Es war der 9. Mai 1941. Gegen neun Uhr morgens hatte der SS-Oberscharführer Spatz den Befehl zum Spiel gegeben, das für Jozef Cebula tödlich enden sollte. Seit drei Wochen war der 39jährige Priester im Lager ob der Donau. In seiner Heimat hatten die Mitbrüder der Ordensgemeinschaft der Oblaten (OMI) große Hoffnungen in ihn gesetzt. Der körperlich nicht sonderlich starke Mann war jedoch in der kurzen Zeit so sehr geschwächt, daß er selbst bei der Arbeit im Steinbruch nicht mehr die Kraft aufbrachte, den Vorschlaghammer zu heben und die Felsbrocken zu zertrümmern. Zur Strafe wurde er immer wieder geschlagen. Ein Augenzeuge berichtete: „Je mehr er arbeitete, umso mehr wurde er geschlagen. Er war eben ganz einfach schon zum Tod verurteilt. An seinem Körper gab es keine Stelle mehr, die nicht blau gewesen wäre.“
Gott wird euch richten!
Bereits am 18. April, dem Tag seiner Ankunft im KZ, war Cebula von zwei SS-Schergen über eine Stunde lang brutalst geschlagen worden. Eine Prozedur, die sich in den drei Lagerwochen mehrfach wiederholen sollte. Und während er verspottet wurde, war er gezwungen, Kirchenlieder zu singen; dabei behielt er seine Fassung und Würde. Doch am 9. Mai kam es anders. Cebula erhob seine Stimme und schrie seine Peiniger an: „Ihr seid es nicht, die hier befehlen.

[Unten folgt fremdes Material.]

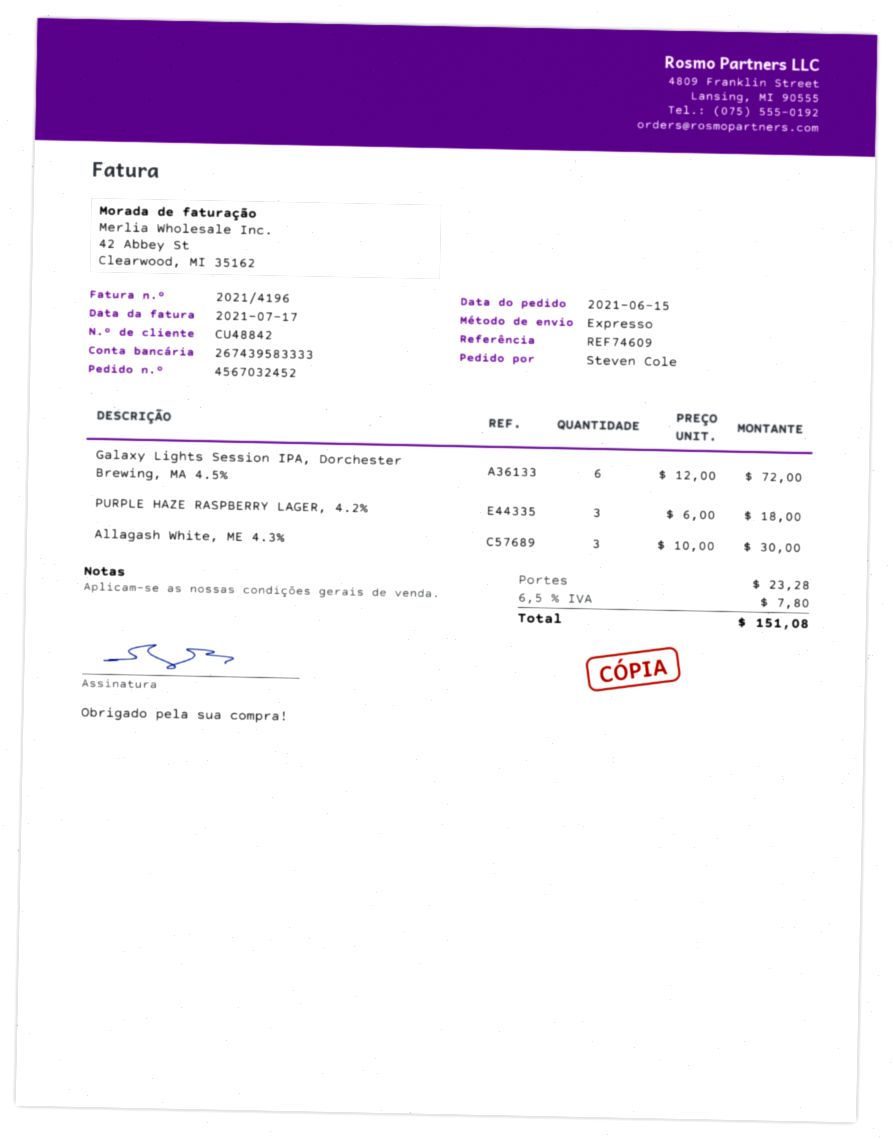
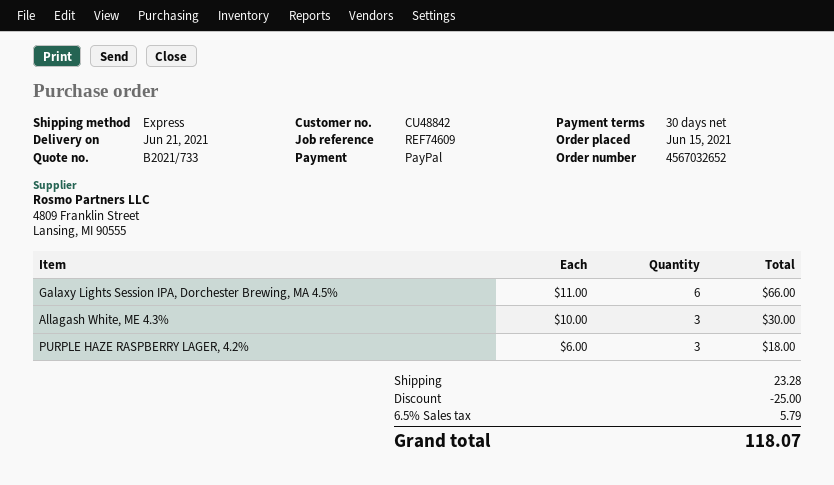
order number: 4567032452 -> 4567032652
Galaxy Lights Session IPA, Dorchester Brewing, MA 4.5%: 6 x 12.00 = 72.00 -> 6 x 11.00 = 66.00
discount: none -> 25.00
tax: 6.5% = 7.80 -> 6.5% = 5.79
total: 151.08 -> 118.07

Gott wird euch richten!“ Darufhin wurde der Priester gezwungen, auf den Todesstreifen zuzulaufen, der das Lager umgab. Doch kurz vor Erreichen des elektrischen Zaunes kam der Befehl umzukehren. So lief Pater Cebula mehrere Male hin und her, bis der Befehl „Zurück!“ ausblieb – und von den Wachtürmen das Maschinengewehrfeuer eröffnet wurde. Von acht Kugeln getroffen war er sofort tot. Rund 8000 Geistliche, Seminaristen und Ordensleute aus Polen wurden während der NS-Diktatur in Konzentrationslager deportiert. 35 waren es aus der Ordensgemeinschaft der Oblaten, von denen 15 in Konzentrationslagern getötet wurden. Neben dem seligen Jozef Cebula in Mauthausen, waren es vier seiner einstigen Novizen, die im KZ-Außenlager Gusen ermordet wurden.